Task directions
Could you retype exactly the lines below between the one holding "Giacca doppiopetto effetto" and the one holding "discount: 81.01 -> 10.00", inclusive, leaving out any pictures?
>>>>>
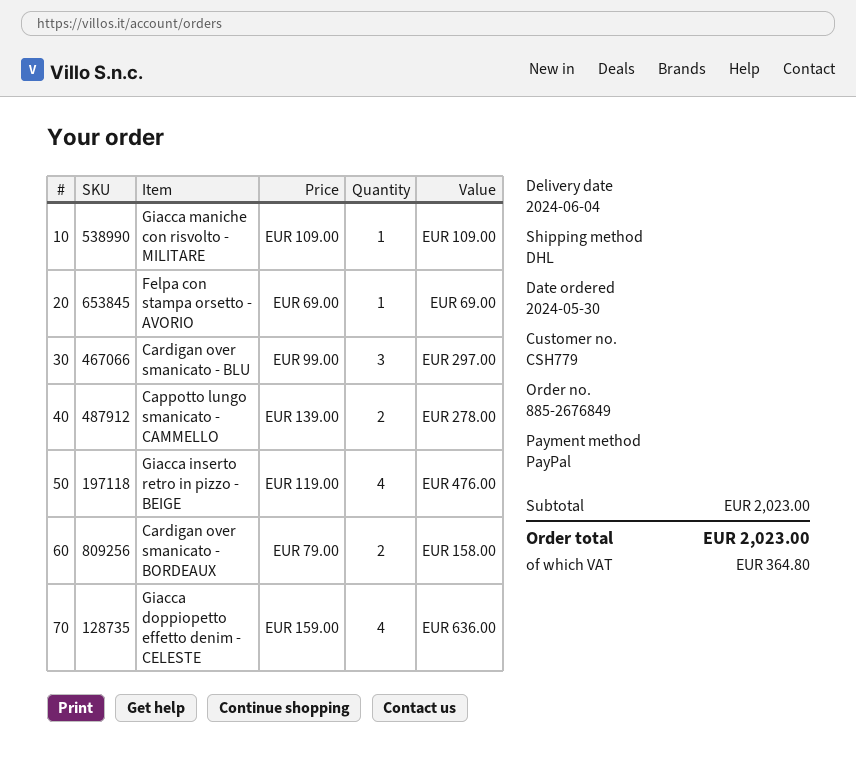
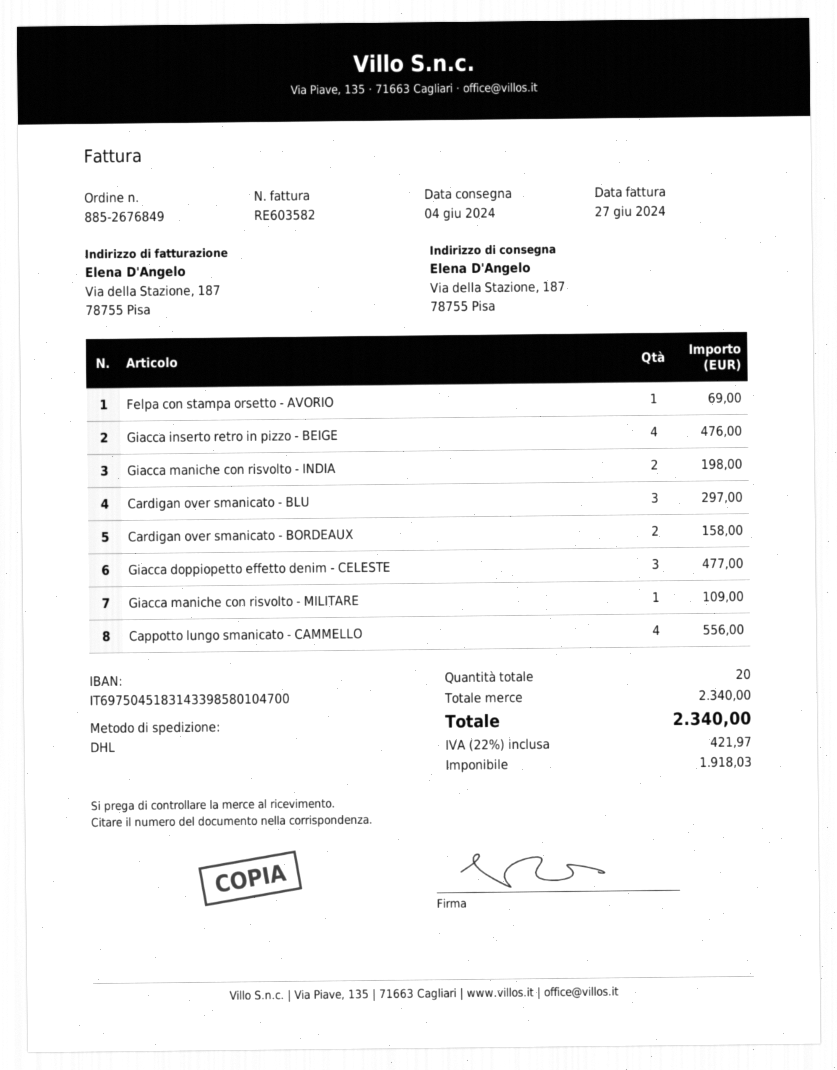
Cappotto lungo smanicato - CAMMELLO: 2 for 278.00 -> 4 for 556.00
Giacca doppiopetto effetto denim - CELESTE: 4 for 636.00 -> 3 for 477.00
Giacca maniche con risvolto - INDIA: none -> 2 for 198.00
subtotal: 2023.00 -> 2340.00
tax: 364.80 -> 421.97
total: 2023.00 -> 2340.00

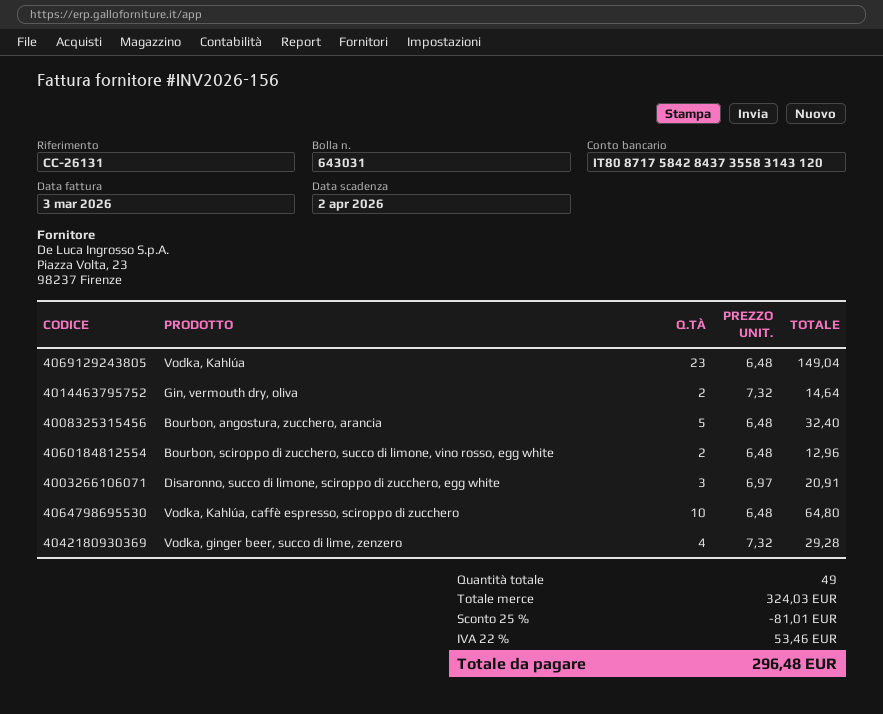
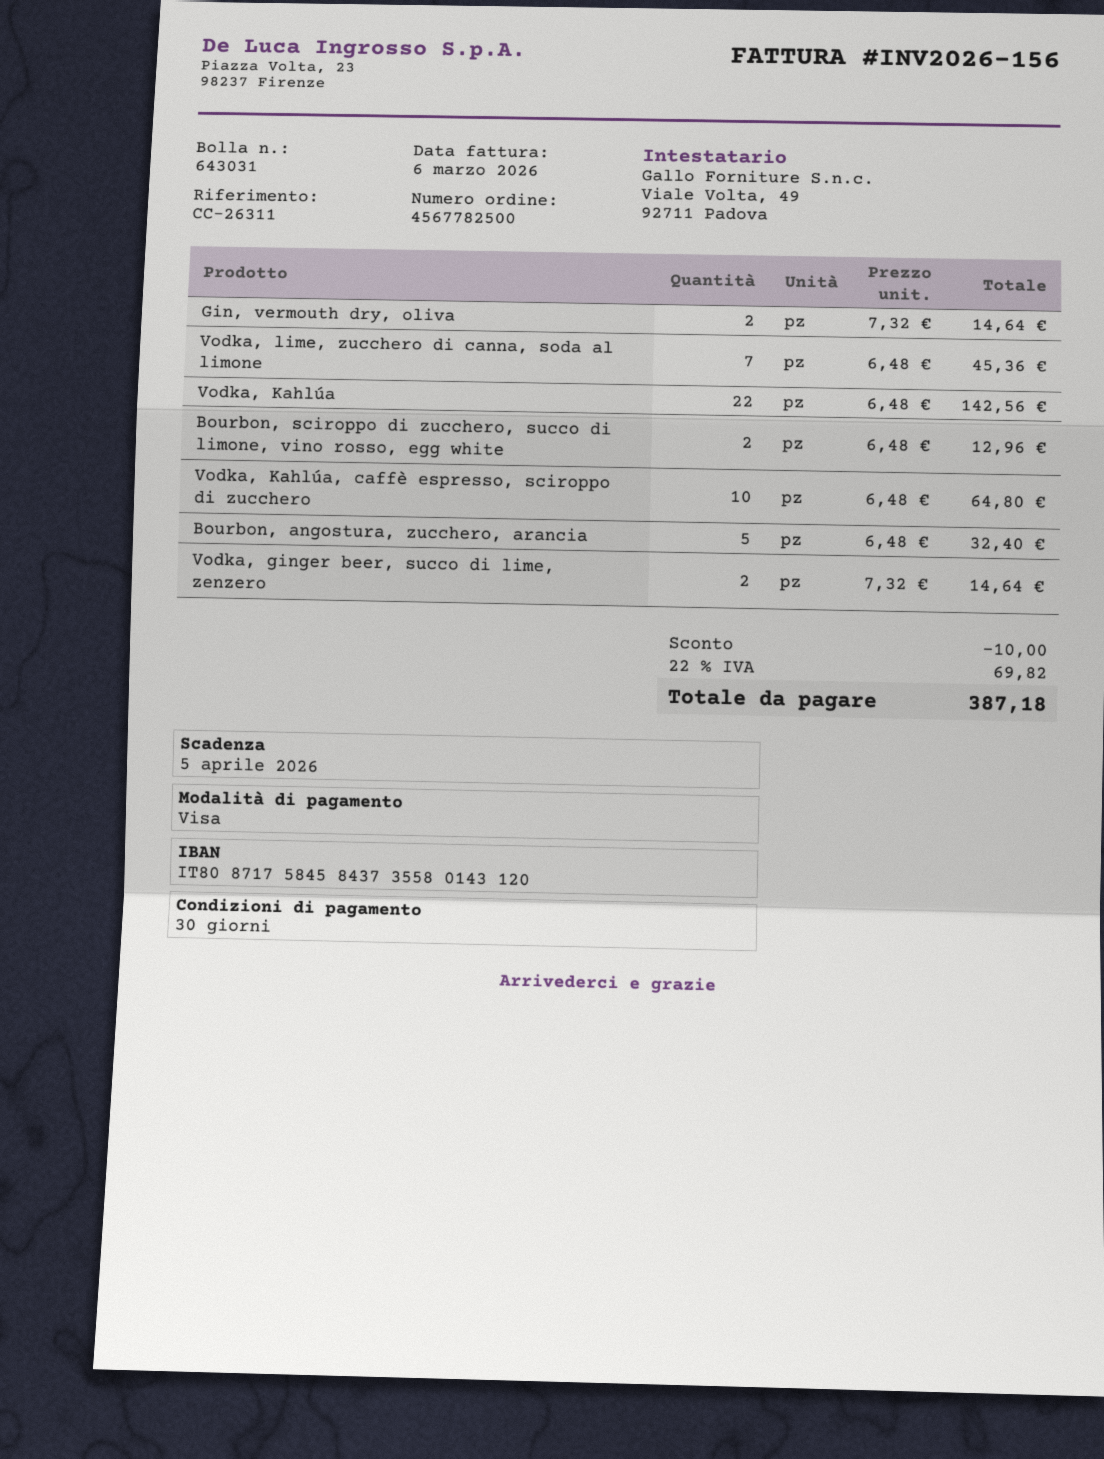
invoice date: 2026-03-03 -> 2026-03-06
due date: 2026-04-02 -> 2026-04-05
reference: CC-26131 -> CC-26311
bank account: IT8087175842843735583143120 -> IT8087175845843735580143120
Vodka, Kahlúa: 23 x 6.48 = 149.04 -> 22 x 6.48 = 142.56
Disaronno, succo di limone, sciroppo di zucchero, egg white: 3 x 6.97 = 20.91 -> none
Vodka, ginger beer, succo di lime, zenzero: 4 x 7.32 = 29.28 -> 2 x 7.32 = 14.64
Vodka, lime, zucchero di canna, soda al limone: none -> 7 x 6.48 = 45.36
discount: 81.01 -> 10.00
tax: 22% = 53.46 -> 22% = 69.82
total: 296.48 -> 387.18

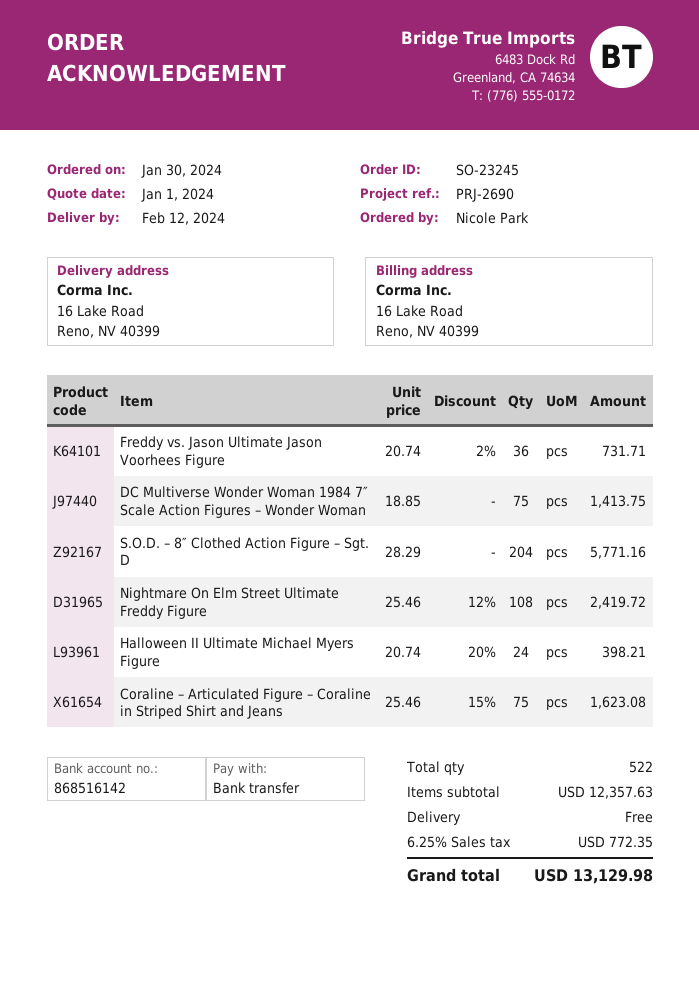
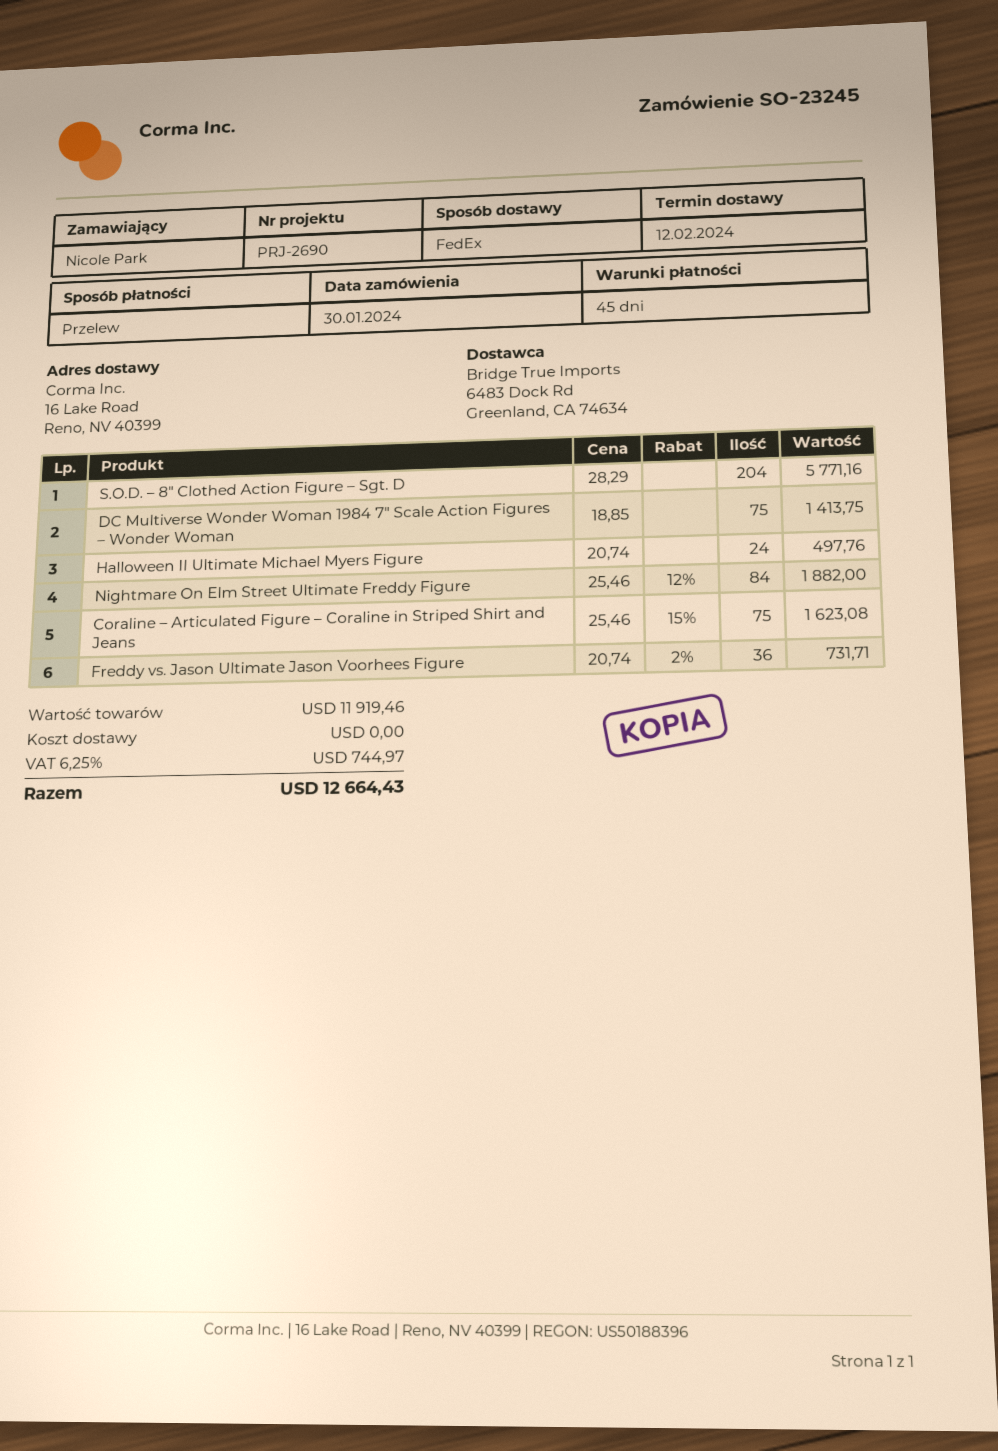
Nightmare On Elm Street Ultimate Freddy Figure: 108 x 25.46 - 12% = 2419.72 -> 84 x 25.46 - 12% = 1882.00
Halloween II Ultimate Michael Myers Figure: 24 x 20.74 - 20% = 398.21 -> 24 x 20.74 = 497.76
subtotal: 12357.63 -> 11919.46
tax: 6.25% = 772.35 -> 6.25% = 744.97
total: 13129.98 -> 12664.43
<<<<<
Task solution
Giacca doppiopetto effetto denim - CELESTE: 4 for 636.00 -> 3 for 477.00
Giacca maniche con risvolto - INDIA: none -> 2 for 198.00
subtotal: 2023.00 -> 2340.00
tax: 364.80 -> 421.97
total: 2023.00 -> 2340.00

invoice date: 2026-03-03 -> 2026-03-06
due date: 2026-04-02 -> 2026-04-05
reference: CC-26131 -> CC-26311
bank account: IT8087175842843735583143120 -> IT8087175845843735580143120
Vodka, Kahlúa: 23 x 6.48 = 149.04 -> 22 x 6.48 = 142.56
Disaronno, succo di limone, sciroppo di zucchero, egg white: 3 x 6.97 = 20.91 -> none
Vodka, ginger beer, succo di lime, zenzero: 4 x 7.32 = 29.28 -> 2 x 7.32 = 14.64
Vodka, lime, zucchero di canna, soda al limone: none -> 7 x 6.48 = 45.36
discount: 81.01 -> 10.00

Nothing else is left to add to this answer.